Give the records again exactly as written. Leave out the pictures.

Web document revisions:

-*-*-

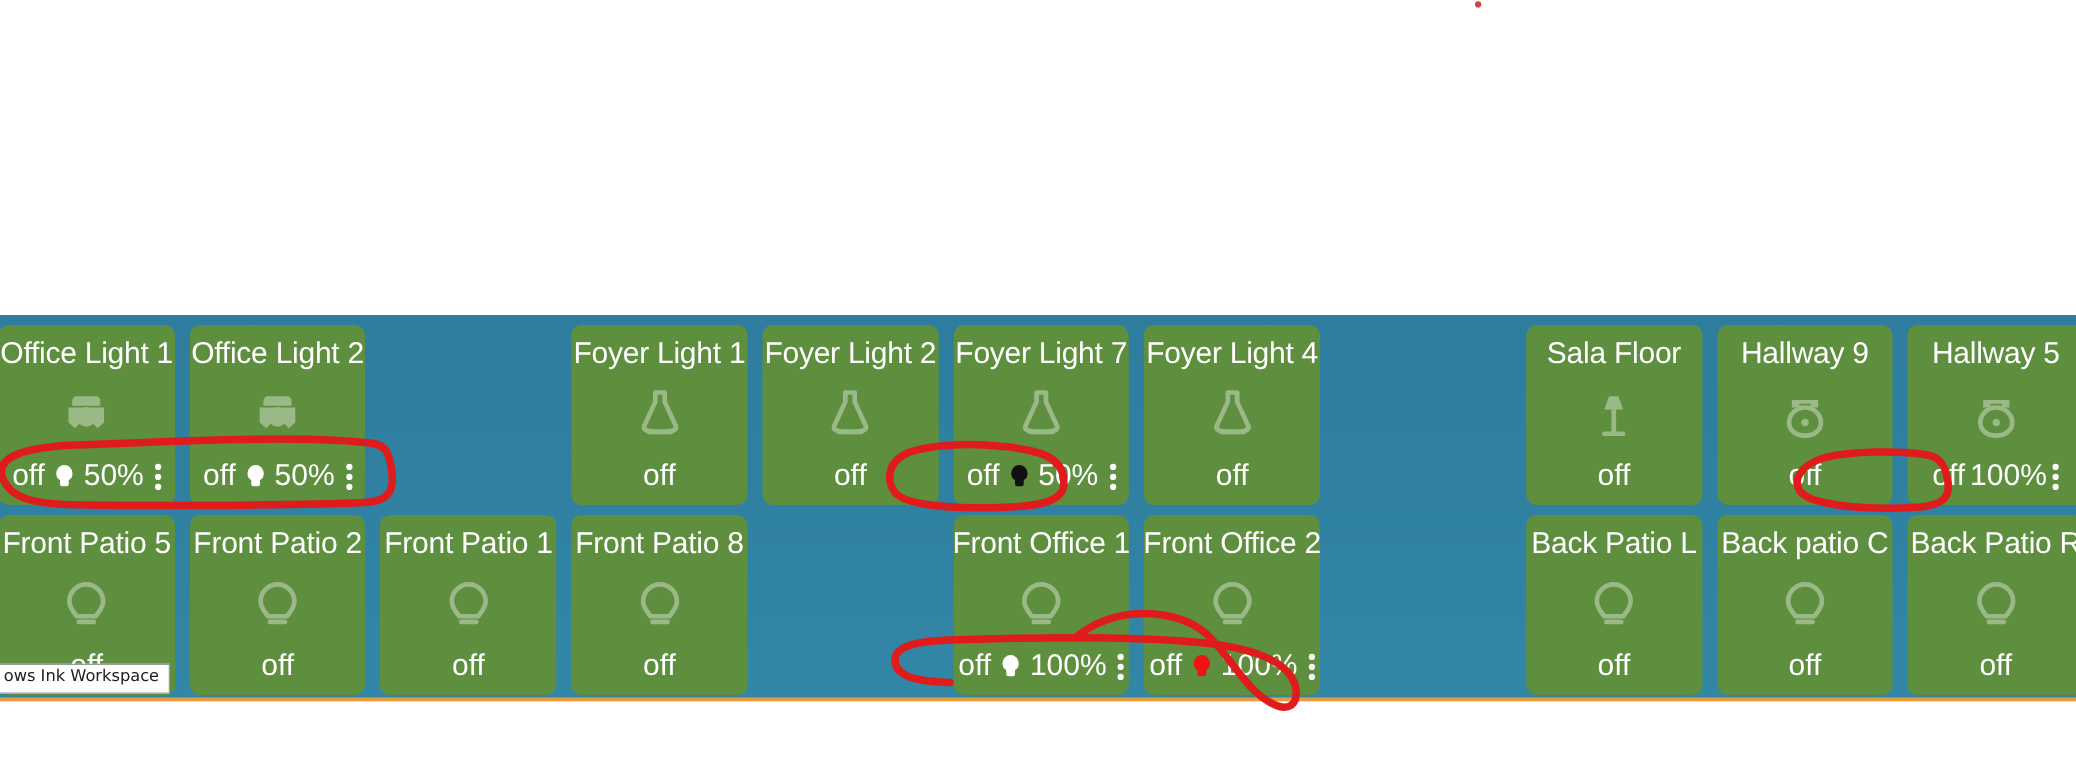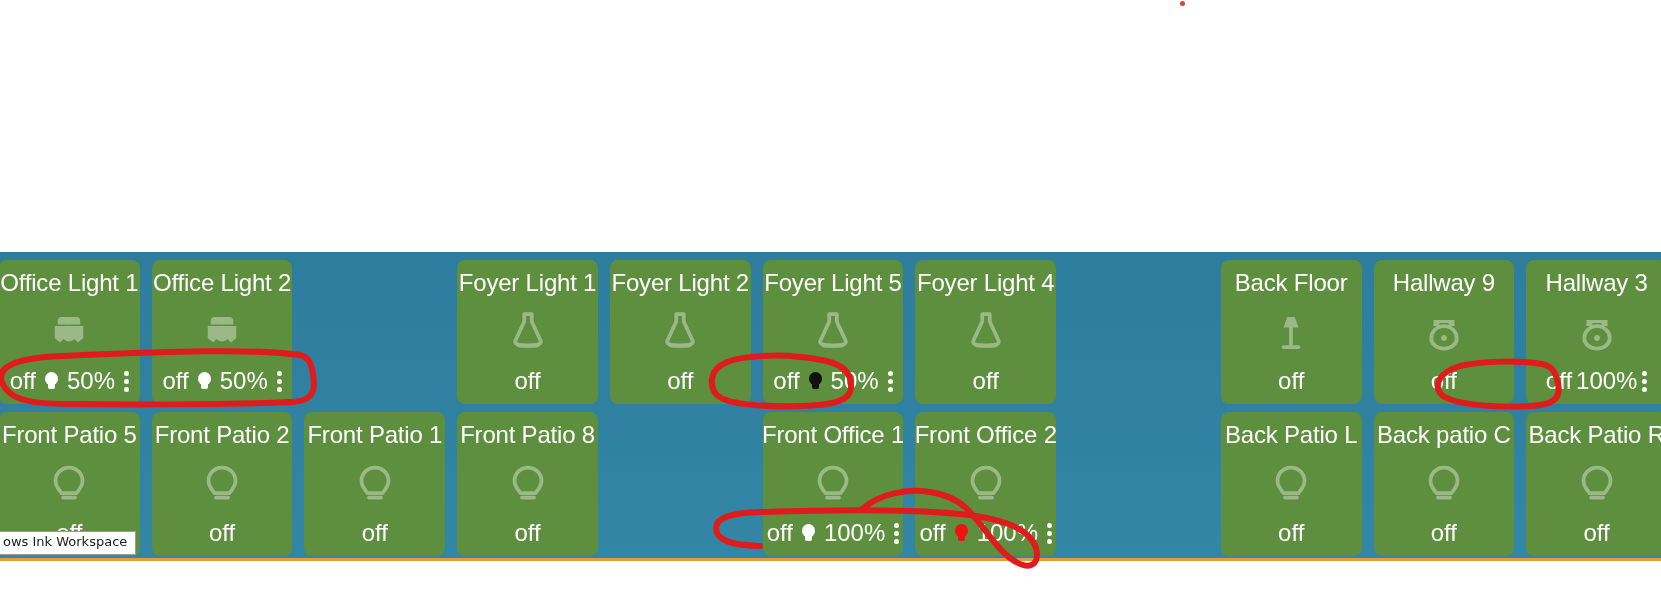--- a/index.html
+++ b/index.html
@@ -287,7 +287,7 @@
       </div>
       <div class="cell">
         <div class="card">
-          <div class="card-name">Foyer Light 5</div>
+          <div class="card-name">Foyer Light 7</div>
           <div class="card-icon">
             <svg viewBox="0 0 64 64">
               <path d="M27 8 L37 8 L37 18 L49 44 C50 48 46 50 32 50 C18 50 14 48 15 44 L27 18 Z" class="icon-stroke"></path>

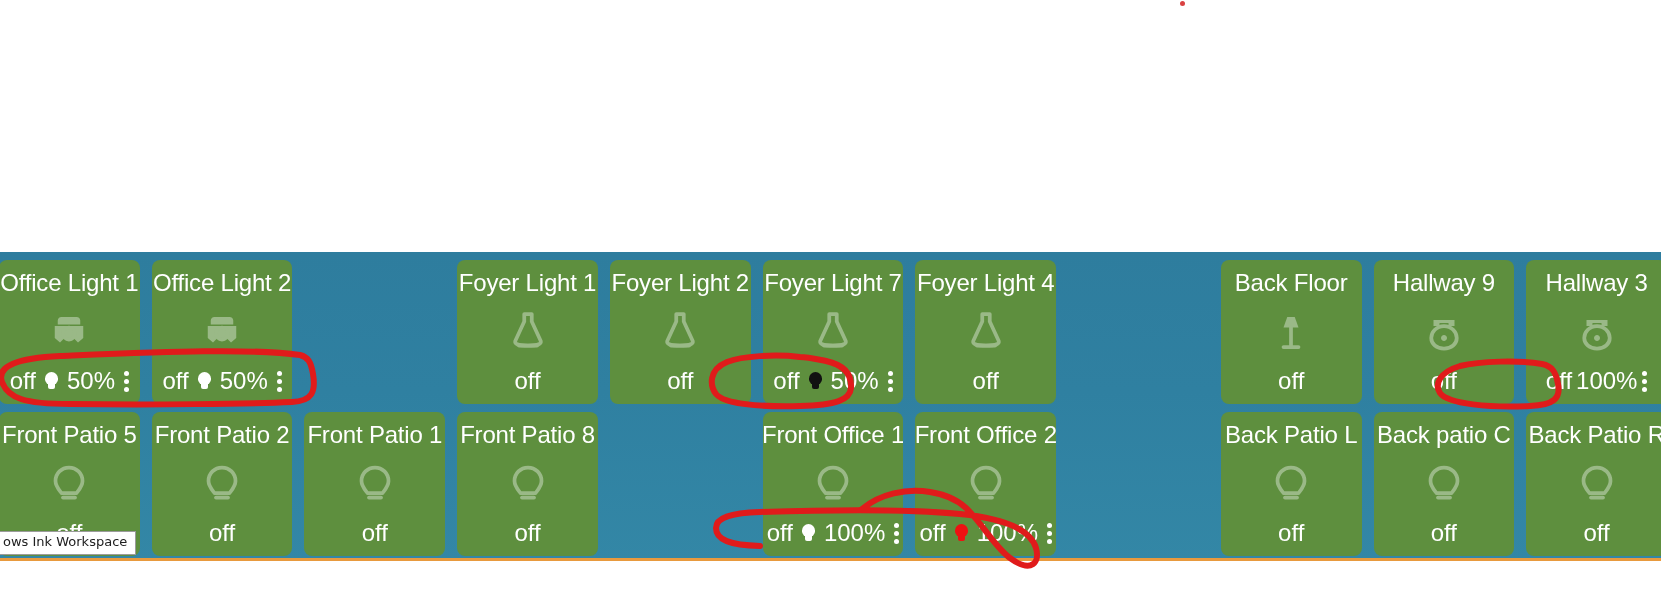--- a/index.html
+++ b/index.html
@@ -326,7 +326,7 @@
       <div class="cell"></div>
       <div class="cell">
         <div class="card">
-          <div class="card-name">Back Floor</div>
+          <div class="card-name">Sala Floor</div>
           <div class="card-icon">
             <svg viewBox="0 0 64 64">
               <path d="M22 26 L42 26 L37 12 L27 12 Z" class="icon-fill"></path>

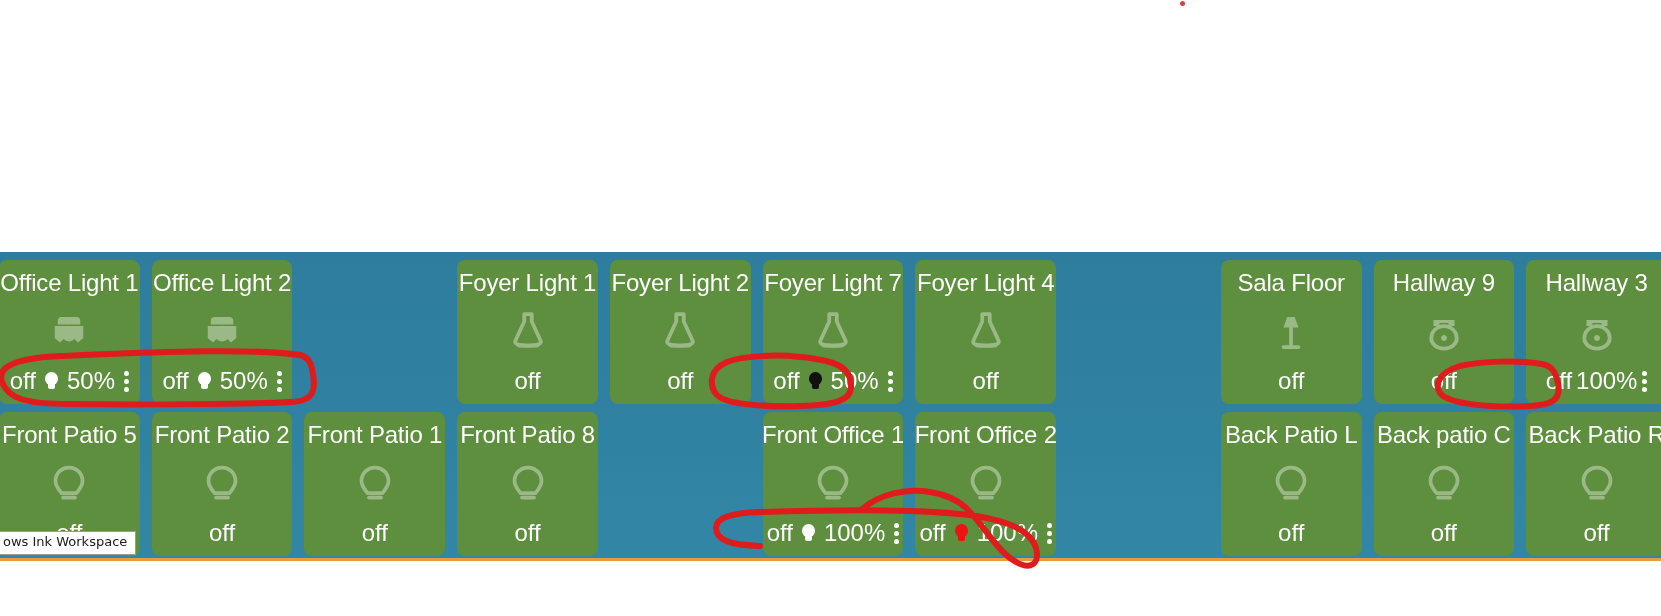--- a/index.html
+++ b/index.html
@@ -356,7 +356,7 @@
       </div>
       <div class="cell">
         <div class="card">
-          <div class="card-name">Hallway 3</div>
+          <div class="card-name">Hallway 5</div>
           <div class="card-icon">
             <svg viewBox="0 0 64 64">
               <path d="M18 16 L46 16 L46 24 L38 24 L38 20 L26 20 L26 24 L18 24 Z" class="icon-fill"></path>

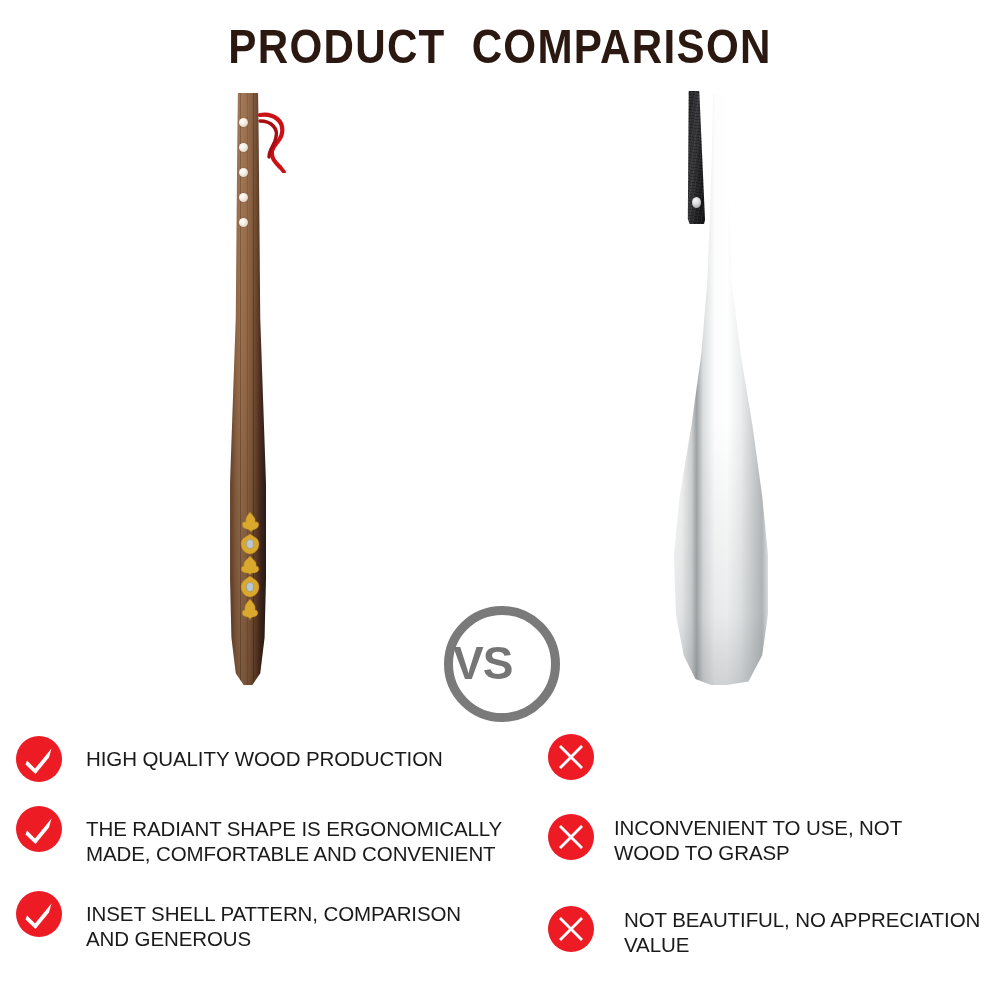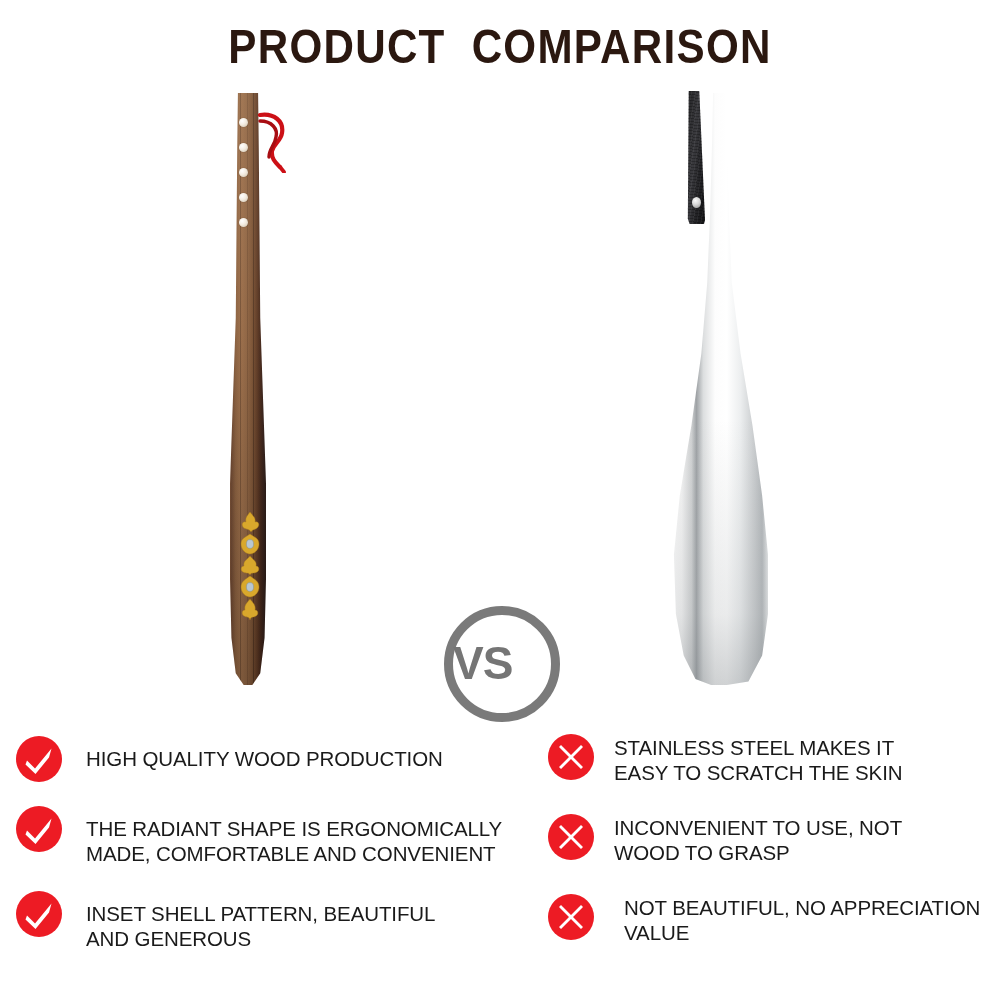--- a/index.html
+++ b/index.html
@@ -375,8 +375,6 @@
             <path d="M13 11 L23 21 L33 11 L35 13 L25 23 L35 33 L33 35 L23 25 L13 35 L11 33 L21 23 L11 13 Z" fill="#ffffff"></path>
           </svg>
         </span>
-        <span class="feature-text">STAINLESS STEEL MAKES IT
-EASY TO SCRATCH THE SKIN</span>
       </div>
 
       <div class="feature-row" style="top:92px">

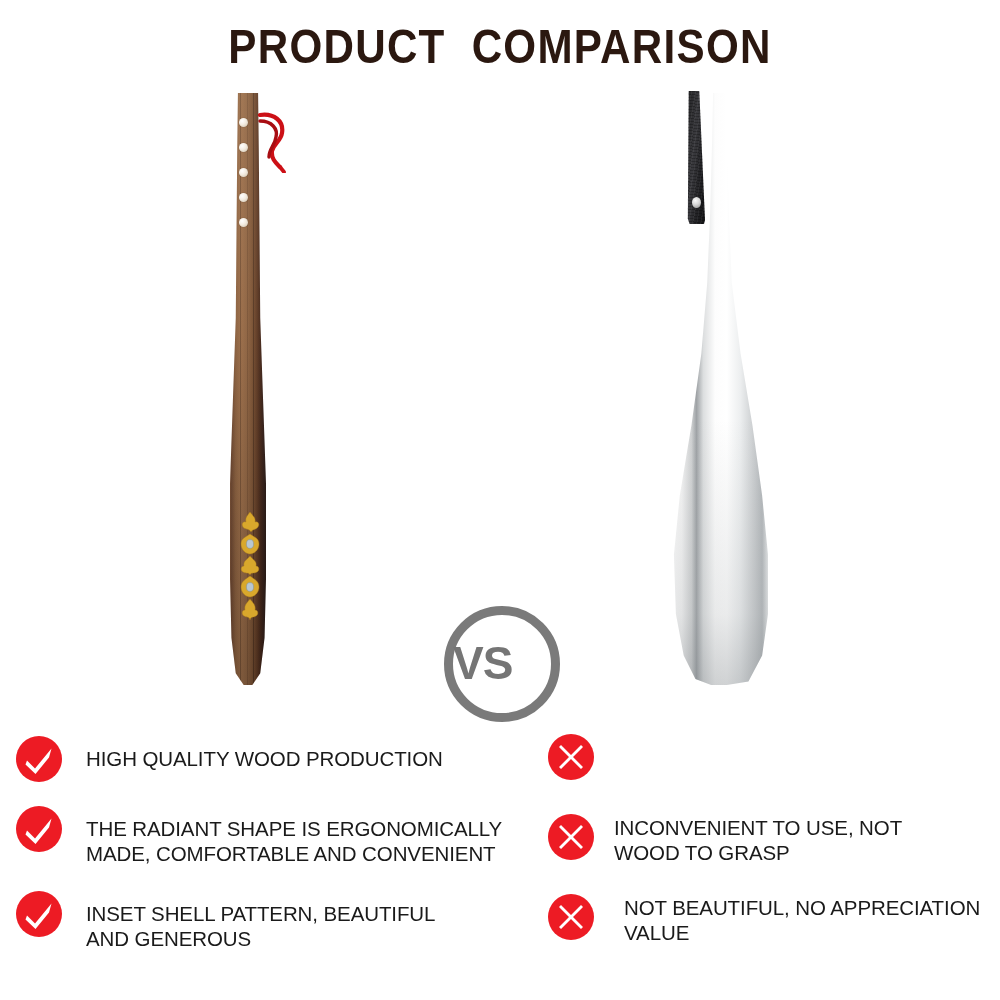--- a/index.html
+++ b/index.html
@@ -362,7 +362,7 @@
             <path d="M11 24.5 L19 32.5 L35.5 12.5 L33 21.5 L19.5 38 L9.5 28.5 Z" fill="#ffffff"></path>
           </svg>
         </span>
-        <span class="feature-text">INSET SHELL PATTERN, BEAUTIFUL
+        <span class="feature-text">INSET SHELL PATTERN, COMPARISON
 AND GENEROUS</span>
       </div>
     </div>

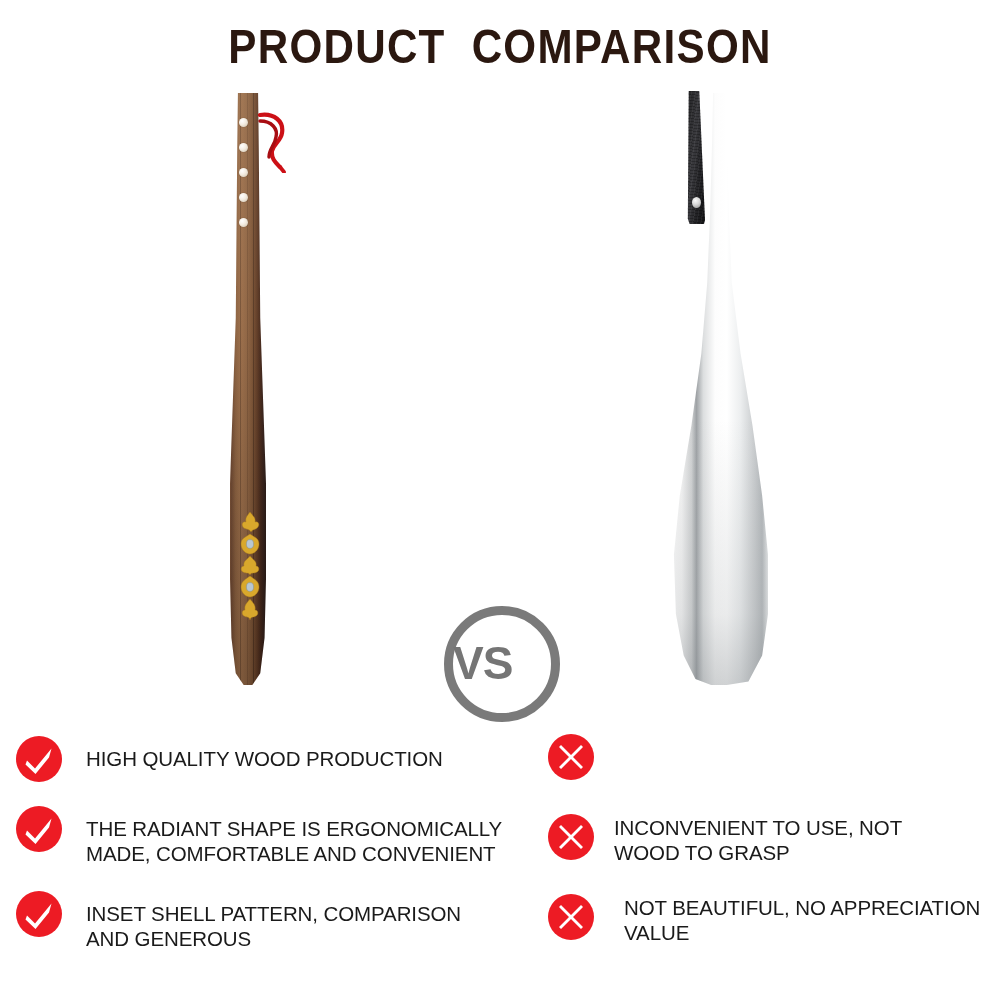--- a/index.html
+++ b/index.html
@@ -387,7 +387,7 @@
 WOOD TO GRASP</span>
       </div>
 
-      <div class="feature-row" style="top:172px">
+      <div class="feature-row" style="top:184px">
         <span class="icon-badge">
           <svg width="46" height="46" viewBox="0 0 46 46">
             <path d="M13 11 L23 21 L33 11 L35 13 L25 23 L35 33 L33 35 L23 25 L13 35 L11 33 L21 23 L11 13 Z" fill="#ffffff"></path>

-*-*-

SOLUTION
--- a/index.html
+++ b/index.html
@@ -287,7 +287,7 @@
       </div>
       <div class="cell">
         <div class="card">
-          <div class="card-name">Foyer Light 5</div>
+          <div class="card-name">Foyer Light 7</div>
           <div class="card-icon">
             <svg viewBox="0 0 64 64">
               <path d="M27 8 L37 8 L37 18 L49 44 C50 48 46 50 32 50 C18 50 14 48 15 44 L27 18 Z" class="icon-stroke"></path>

--- a/index.html
+++ b/index.html
@@ -326,7 +326,7 @@
       <div class="cell"></div>
       <div class="cell">
         <div class="card">
-          <div class="card-name">Back Floor</div>
+          <div class="card-name">Sala Floor</div>
           <div class="card-icon">
             <svg viewBox="0 0 64 64">
               <path d="M22 26 L42 26 L37 12 L27 12 Z" class="icon-fill"></path>

--- a/index.html
+++ b/index.html
@@ -356,7 +356,7 @@
       </div>
       <div class="cell">
         <div class="card">
-          <div class="card-name">Hallway 3</div>
+          <div class="card-name">Hallway 5</div>
           <div class="card-icon">
             <svg viewBox="0 0 64 64">
               <path d="M18 16 L46 16 L46 24 L38 24 L38 20 L26 20 L26 24 L18 24 Z" class="icon-fill"></path>

--- a/index.html
+++ b/index.html
@@ -375,8 +375,6 @@
             <path d="M13 11 L23 21 L33 11 L35 13 L25 23 L35 33 L33 35 L23 25 L13 35 L11 33 L21 23 L11 13 Z" fill="#ffffff"></path>
           </svg>
         </span>
-        <span class="feature-text">STAINLESS STEEL MAKES IT
-EASY TO SCRATCH THE SKIN</span>
       </div>
 
       <div class="feature-row" style="top:92px">

--- a/index.html
+++ b/index.html
@@ -362,7 +362,7 @@
             <path d="M11 24.5 L19 32.5 L35.5 12.5 L33 21.5 L19.5 38 L9.5 28.5 Z" fill="#ffffff"></path>
           </svg>
         </span>
-        <span class="feature-text">INSET SHELL PATTERN, BEAUTIFUL
+        <span class="feature-text">INSET SHELL PATTERN, COMPARISON
 AND GENEROUS</span>
       </div>
     </div>

--- a/index.html
+++ b/index.html
@@ -387,7 +387,7 @@
 WOOD TO GRASP</span>
       </div>
 
-      <div class="feature-row" style="top:172px">
+      <div class="feature-row" style="top:184px">
         <span class="icon-badge">
           <svg width="46" height="46" viewBox="0 0 46 46">
             <path d="M13 11 L23 21 L33 11 L35 13 L25 23 L35 33 L33 35 L23 25 L13 35 L11 33 L21 23 L11 13 Z" fill="#ffffff"></path>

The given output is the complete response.